İstanbul Kültür ve Sanat Vakfı ( İKSV ) tarafından 1987'den itibaren düzenlenen Uluslararası İstanbul Bienali'nin amacı, farklı kültürlerden sanatçı ve izleyicileri görsel sanatlar alanında İstanbul'da buluşturabilmek. Genelde her 2 sene de bir düzenlenen Bienal, bu sene yaklaşık 2 ay boyunca, 3 farklı mekanda bizleri 40 ülkeden gelen 70 sanatçı ile buluşturmaya aracılık ediyor.


Önceki senelerde tek Küratör tarafından hazırlanan İstanbul Bienal'i bu sene farklı olarak Zagreb'li 4 kadından oluşan Küratör Kolektifi ( What, How £ for Whom / WHW ) tarafından hazırlanmış. WHW, 1999 yılında Zagreb'te kurulmuş olup, hiç bir kar amacı gütmeyen bir görsel kültür kuruluşudur. WHW, Ivet Curlin, Ana Devic, Natasa Ilic ve Sabina Sabolovic'ten oluşmaktadır. Kolektif, 2003 yılından bu yana Zagreb Belediyesi'ne bağlı Nova Galerisi'ni yönetmektedir.

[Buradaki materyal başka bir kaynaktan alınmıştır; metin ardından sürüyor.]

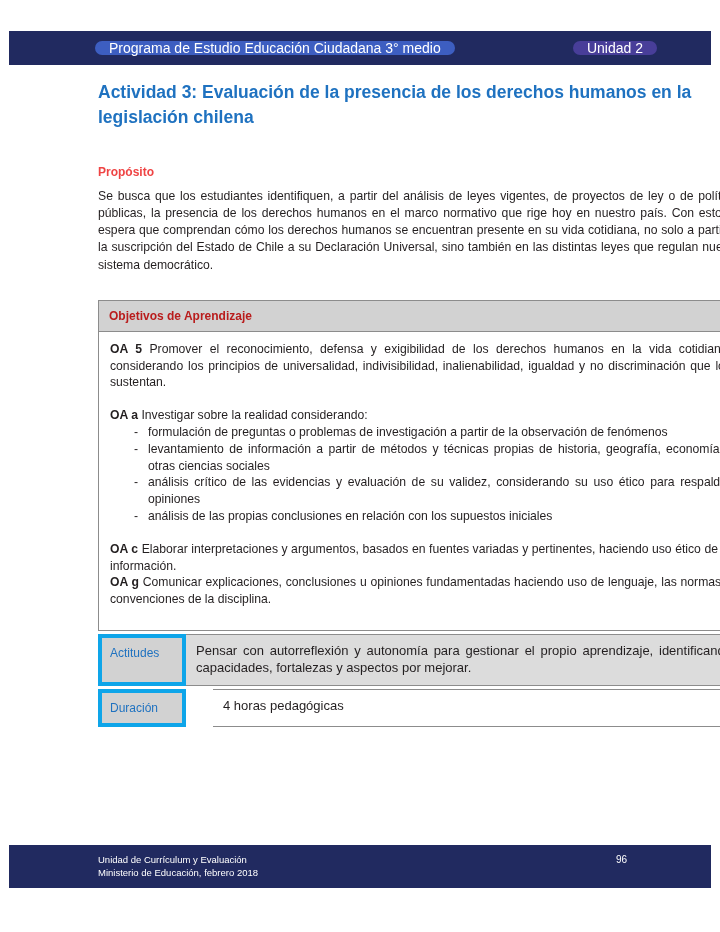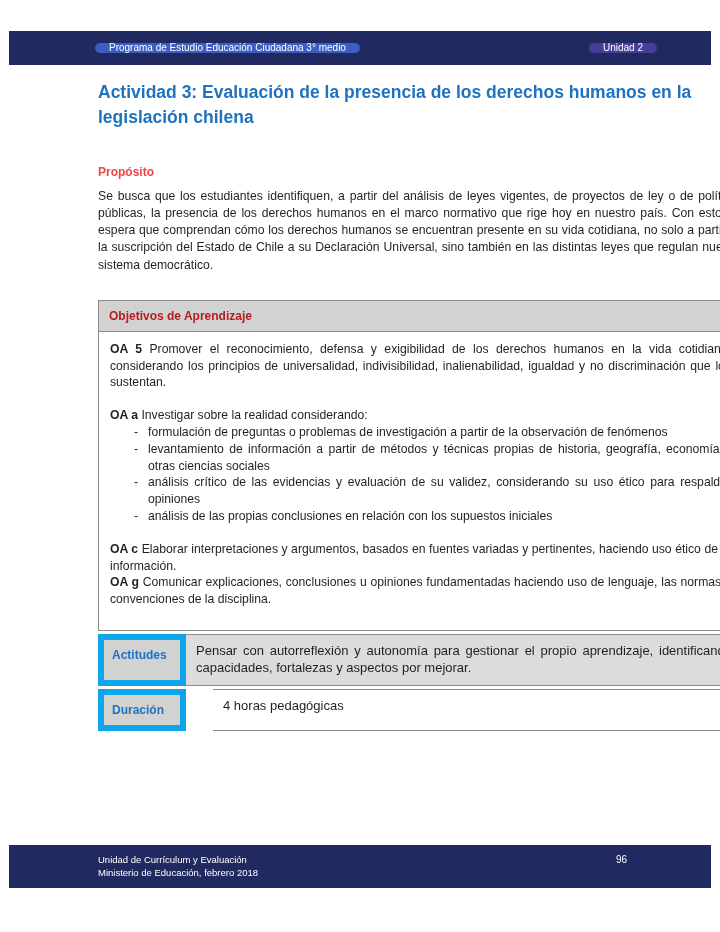--- a/index.html
+++ b/index.html
@@ -7,21 +7,21 @@
     width:720px;height:932px;position:relative;background:#ffffff;
     font-family:"Liberation Sans", sans-serif;color:#231f20;overflow:hidden;
   }
   
   .top-bar{
     position:absolute;top:31px;left:9px;right:9px;height:34px;
     background:#212a60;display:flex;align-items:center;justify-content:space-between;
     padding:0 54px 0 86px;box-sizing:border-box;
   }
   .badge{
-    color:#fff;font-size:10px;line-height:1;padding:0 14px;border-radius:9px;
+    color:#fff;font-size:14px;line-height:1;padding:0 14px;border-radius:9px;
     white-space:nowrap;
   }
   .badge-left{background:#3d5ec1;}
   .badge-right{background:#483e99;}
   
   .content{position:absolute;top:80px;left:98px;width:645px;}
   .page-title{
     color:#1f72c0;font-size:17.5px;font-weight:bold;line-height:1.45;
     margin:0 0 34px 0;
   }
@@ -44,22 +44,22 @@
     font-size:12.2px;line-height:16.8px;text-align:justify;
   }
   .tbl-body p{margin:0;}
   .gap-line{height:16px;}
   .oa-list{list-style:none;margin:0;padding:0 0 0 24px;}
   .oa-list li{position:relative;padding-left:14px;}
   .oa-list li::before{content:"-";position:absolute;left:0;top:0;}
   .row-gap{height:3px;background:#ffffff;}
   .tbl-row{display:flex;}
   .tbl-label{
-    width:88px;flex:0 0 88px;background:#d2d2d2;border:6px solid #0ea5e9;
-    color:#1f72c0;font-weight:bold;font-size:12px;
+    width:88px;flex:0 0 88px;background:#d2d2d2;border:4px solid #0ea5e9;
+    color:#1f72c0;font-weight:normal;font-size:12px;
     padding:8px 8px;box-sizing:border-box;
   }
   .tbl-value{
     flex:1;border:1px solid #8c8c8c;border-left:none;
     font-size:13px;line-height:16.8px;text-align:justify;
     padding:8px 10px;box-sizing:border-box;
   }
   .val-gray{background:#dcdcdc;}
   .val-white{background:#ffffff;margin-left:27px;}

Bu seneki İstanbul Bienal'i başlığını, dilimize " İnsan Neyle Yaşar? " olarak çevrilen " Denn Vovon Lebt der Menschh " adlı şarkıdan alıyor. Bu şarkı, Bertolt Brecht'in Elisabeth Hauptmann ve Kurt Weill ile birlikte 80 sene önce yazdığı " Üç Kuruşluk Opera " isimli oyunun son perdesinin kapanış parçasıdır. Bu seneki Bienal'de amaç, bu soruya bir cevap bulmaktan ziyade izleyicilerin  hem bu soruyu hem de başka soruları sormasını sağlamak olmuş.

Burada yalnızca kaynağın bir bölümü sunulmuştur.